DATA EXCERPTS Block Start

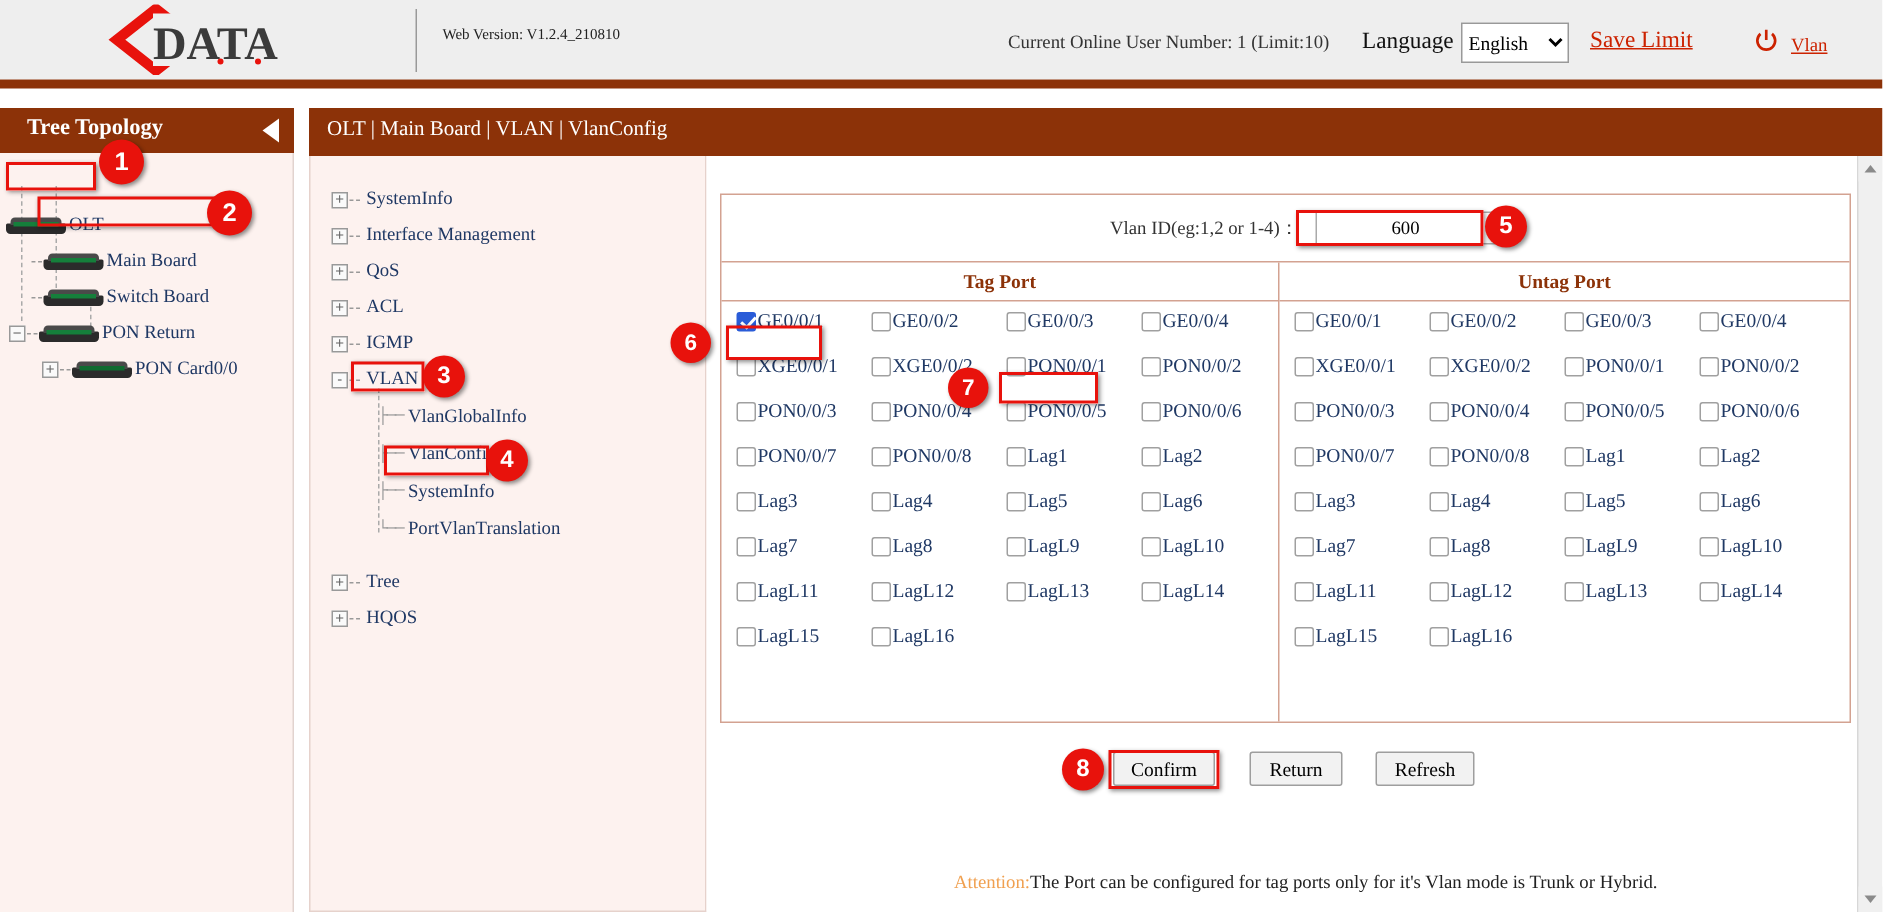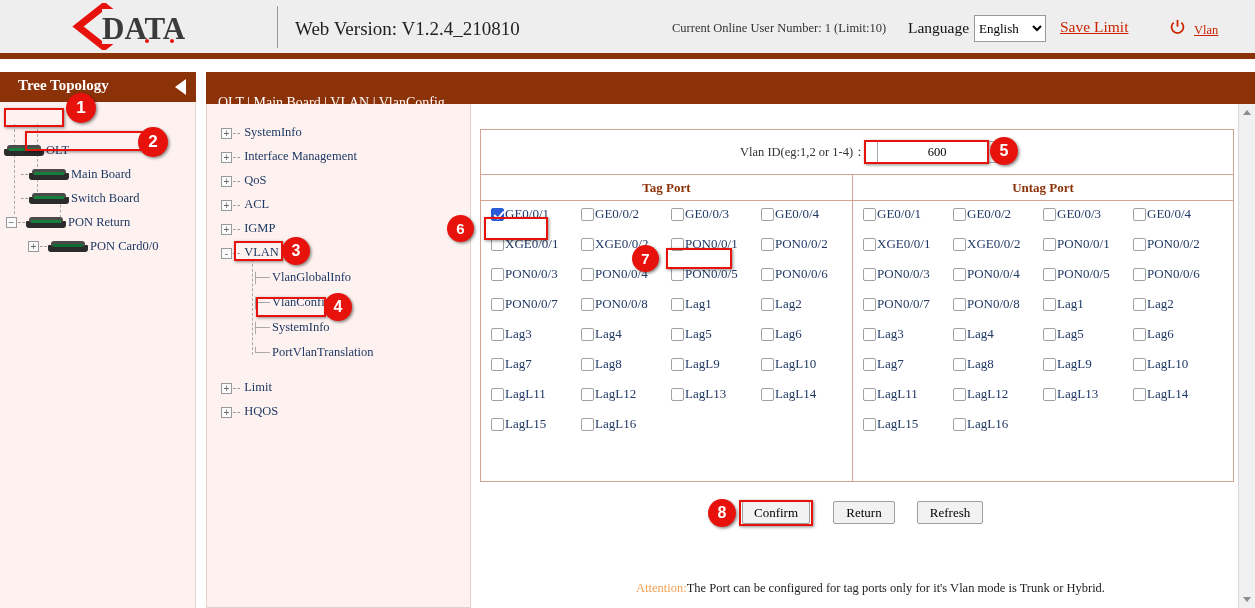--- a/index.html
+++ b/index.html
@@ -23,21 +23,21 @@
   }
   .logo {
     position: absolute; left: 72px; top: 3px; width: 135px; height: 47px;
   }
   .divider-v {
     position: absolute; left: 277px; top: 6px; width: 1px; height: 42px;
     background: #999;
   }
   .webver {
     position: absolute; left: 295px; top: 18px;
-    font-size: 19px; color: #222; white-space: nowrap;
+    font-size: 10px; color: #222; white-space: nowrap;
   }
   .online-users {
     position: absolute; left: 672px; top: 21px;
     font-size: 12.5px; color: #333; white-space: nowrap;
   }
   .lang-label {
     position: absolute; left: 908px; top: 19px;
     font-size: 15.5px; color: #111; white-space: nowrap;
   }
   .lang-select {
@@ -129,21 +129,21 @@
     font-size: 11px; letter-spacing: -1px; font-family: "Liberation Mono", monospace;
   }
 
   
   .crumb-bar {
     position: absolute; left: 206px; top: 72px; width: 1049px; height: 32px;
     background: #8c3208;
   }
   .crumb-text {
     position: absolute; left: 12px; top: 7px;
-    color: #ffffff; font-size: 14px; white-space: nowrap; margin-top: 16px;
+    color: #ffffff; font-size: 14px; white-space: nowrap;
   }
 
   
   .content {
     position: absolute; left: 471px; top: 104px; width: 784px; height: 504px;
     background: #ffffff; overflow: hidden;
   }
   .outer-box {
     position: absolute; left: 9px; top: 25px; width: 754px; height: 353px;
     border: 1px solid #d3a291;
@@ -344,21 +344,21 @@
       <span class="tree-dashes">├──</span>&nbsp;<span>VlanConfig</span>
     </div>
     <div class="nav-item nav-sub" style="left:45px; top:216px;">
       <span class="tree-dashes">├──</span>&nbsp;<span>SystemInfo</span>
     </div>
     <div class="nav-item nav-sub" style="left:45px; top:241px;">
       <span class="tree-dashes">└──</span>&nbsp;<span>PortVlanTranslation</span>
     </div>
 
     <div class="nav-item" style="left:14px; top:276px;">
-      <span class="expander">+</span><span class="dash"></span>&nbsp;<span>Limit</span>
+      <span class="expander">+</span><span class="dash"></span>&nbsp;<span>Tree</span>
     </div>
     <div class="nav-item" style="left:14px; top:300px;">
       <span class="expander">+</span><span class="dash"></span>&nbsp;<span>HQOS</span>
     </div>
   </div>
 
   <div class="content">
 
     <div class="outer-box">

DATA EXCERPTS Block End
DATA EXCERPTS Block Start

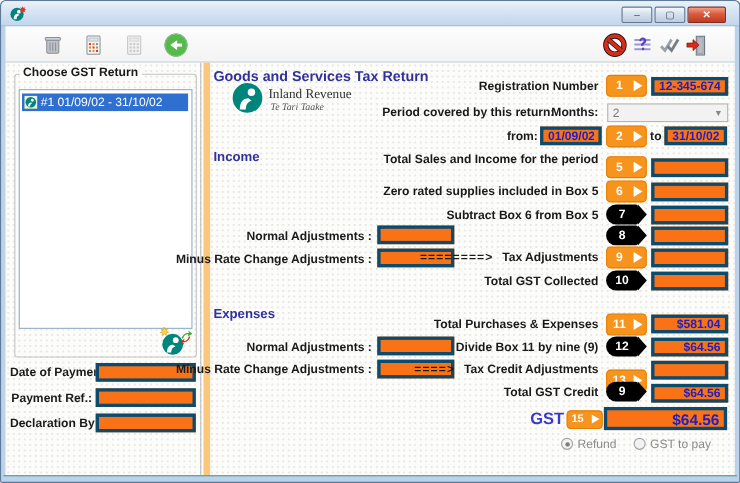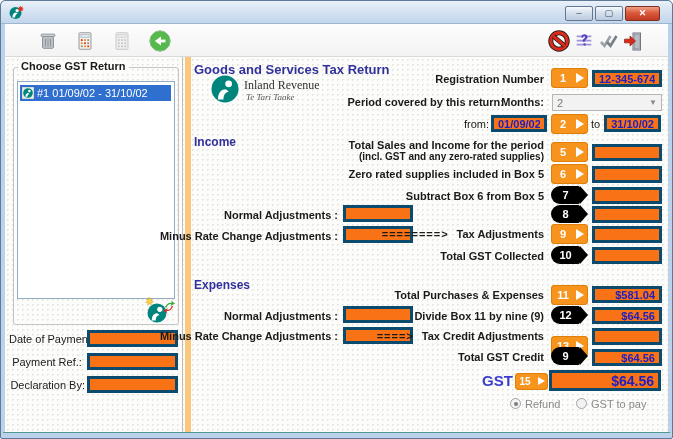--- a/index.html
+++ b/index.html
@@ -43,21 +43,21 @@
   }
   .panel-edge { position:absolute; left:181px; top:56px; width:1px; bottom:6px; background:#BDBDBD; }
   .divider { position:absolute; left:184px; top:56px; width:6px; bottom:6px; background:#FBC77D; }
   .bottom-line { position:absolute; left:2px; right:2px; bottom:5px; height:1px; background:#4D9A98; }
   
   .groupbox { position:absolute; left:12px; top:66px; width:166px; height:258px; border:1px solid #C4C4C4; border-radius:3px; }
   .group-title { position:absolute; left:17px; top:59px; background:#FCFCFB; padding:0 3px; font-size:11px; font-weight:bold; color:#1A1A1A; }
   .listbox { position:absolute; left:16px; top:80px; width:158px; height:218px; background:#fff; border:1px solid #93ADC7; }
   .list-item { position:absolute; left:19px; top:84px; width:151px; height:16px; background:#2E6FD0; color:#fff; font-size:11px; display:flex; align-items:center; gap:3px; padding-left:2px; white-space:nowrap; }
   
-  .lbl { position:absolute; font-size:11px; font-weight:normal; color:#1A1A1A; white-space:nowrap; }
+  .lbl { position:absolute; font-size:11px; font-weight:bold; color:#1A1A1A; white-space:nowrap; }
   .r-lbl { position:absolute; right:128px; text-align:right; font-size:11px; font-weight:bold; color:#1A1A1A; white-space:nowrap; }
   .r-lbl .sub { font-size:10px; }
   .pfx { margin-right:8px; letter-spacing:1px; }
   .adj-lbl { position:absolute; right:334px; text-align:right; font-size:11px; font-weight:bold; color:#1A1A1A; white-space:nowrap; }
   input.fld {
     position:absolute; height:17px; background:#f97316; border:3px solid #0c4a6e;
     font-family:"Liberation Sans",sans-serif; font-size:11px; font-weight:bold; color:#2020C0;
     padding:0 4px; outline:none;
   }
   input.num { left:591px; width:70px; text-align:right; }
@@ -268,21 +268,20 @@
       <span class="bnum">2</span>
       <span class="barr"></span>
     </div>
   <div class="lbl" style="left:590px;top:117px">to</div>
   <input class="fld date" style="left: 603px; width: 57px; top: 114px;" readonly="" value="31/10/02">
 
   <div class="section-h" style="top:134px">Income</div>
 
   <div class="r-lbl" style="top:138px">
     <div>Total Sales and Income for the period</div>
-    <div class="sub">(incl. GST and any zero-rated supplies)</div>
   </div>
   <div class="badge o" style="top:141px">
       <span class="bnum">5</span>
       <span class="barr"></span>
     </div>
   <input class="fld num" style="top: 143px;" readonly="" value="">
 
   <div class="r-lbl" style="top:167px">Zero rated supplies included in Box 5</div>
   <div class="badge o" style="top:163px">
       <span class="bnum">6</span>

DATA EXCERPTS Block End
DATA EXCERPTS Block Start

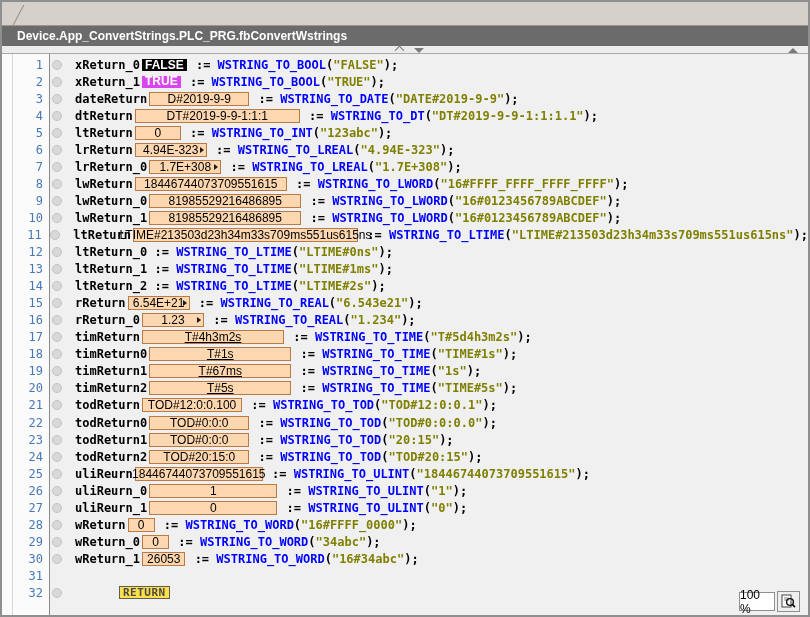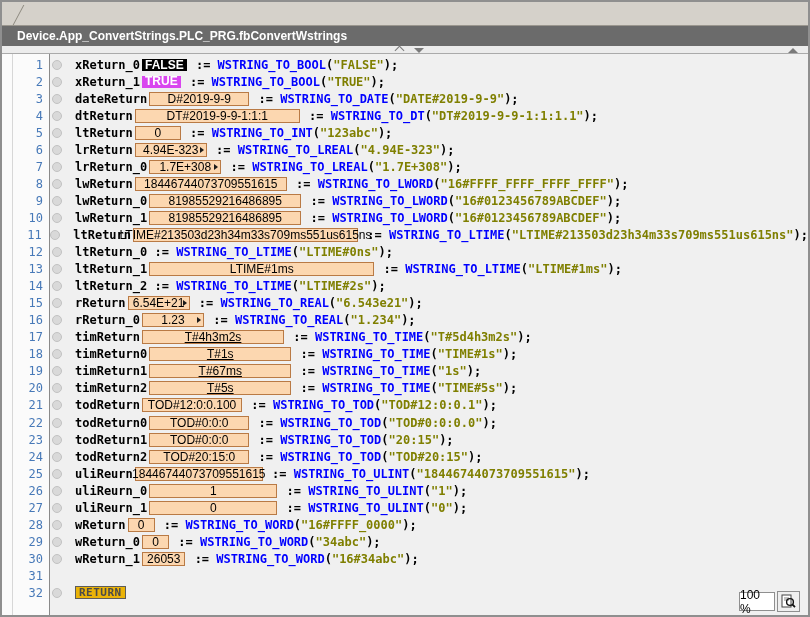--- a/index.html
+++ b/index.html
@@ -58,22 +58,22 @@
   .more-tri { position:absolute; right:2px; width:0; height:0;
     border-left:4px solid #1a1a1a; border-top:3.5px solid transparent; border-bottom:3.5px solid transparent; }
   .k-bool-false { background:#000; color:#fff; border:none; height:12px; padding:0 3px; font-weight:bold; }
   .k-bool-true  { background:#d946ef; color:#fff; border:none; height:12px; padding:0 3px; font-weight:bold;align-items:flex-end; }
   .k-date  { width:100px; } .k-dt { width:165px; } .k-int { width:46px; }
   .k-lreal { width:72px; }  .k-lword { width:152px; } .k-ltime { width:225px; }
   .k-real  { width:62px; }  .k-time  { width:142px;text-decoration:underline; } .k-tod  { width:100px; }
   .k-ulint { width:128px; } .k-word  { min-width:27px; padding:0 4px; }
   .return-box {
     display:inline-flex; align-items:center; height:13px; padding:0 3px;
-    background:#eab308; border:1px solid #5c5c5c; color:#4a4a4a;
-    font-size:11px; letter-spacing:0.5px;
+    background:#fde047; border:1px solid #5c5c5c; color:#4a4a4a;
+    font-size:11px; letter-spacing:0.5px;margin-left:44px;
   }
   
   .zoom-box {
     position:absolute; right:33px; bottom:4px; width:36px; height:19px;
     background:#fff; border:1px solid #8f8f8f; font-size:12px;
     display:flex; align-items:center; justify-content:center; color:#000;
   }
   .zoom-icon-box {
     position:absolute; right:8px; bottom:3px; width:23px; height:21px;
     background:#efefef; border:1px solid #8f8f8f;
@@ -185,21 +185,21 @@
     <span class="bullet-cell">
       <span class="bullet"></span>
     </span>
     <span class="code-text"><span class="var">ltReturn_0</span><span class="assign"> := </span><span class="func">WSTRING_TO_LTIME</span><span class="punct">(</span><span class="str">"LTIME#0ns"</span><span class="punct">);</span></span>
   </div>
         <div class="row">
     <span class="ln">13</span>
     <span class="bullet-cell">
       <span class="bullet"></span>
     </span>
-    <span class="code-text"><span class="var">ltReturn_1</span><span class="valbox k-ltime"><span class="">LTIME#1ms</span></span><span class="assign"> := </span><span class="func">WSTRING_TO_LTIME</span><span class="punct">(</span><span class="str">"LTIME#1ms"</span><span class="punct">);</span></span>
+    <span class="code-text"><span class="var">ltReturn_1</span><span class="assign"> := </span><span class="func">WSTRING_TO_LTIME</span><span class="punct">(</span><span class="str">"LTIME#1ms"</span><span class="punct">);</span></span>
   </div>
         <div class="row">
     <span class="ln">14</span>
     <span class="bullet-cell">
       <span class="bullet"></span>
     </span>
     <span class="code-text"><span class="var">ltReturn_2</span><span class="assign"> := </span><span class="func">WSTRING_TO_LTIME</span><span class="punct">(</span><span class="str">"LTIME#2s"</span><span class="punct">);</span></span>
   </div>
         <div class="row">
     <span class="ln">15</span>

DATA EXCERPTS Block End

Looking only at the entries, count the lines that contain the word "func", then state that count and nothing else.

ANSWER SECTION
4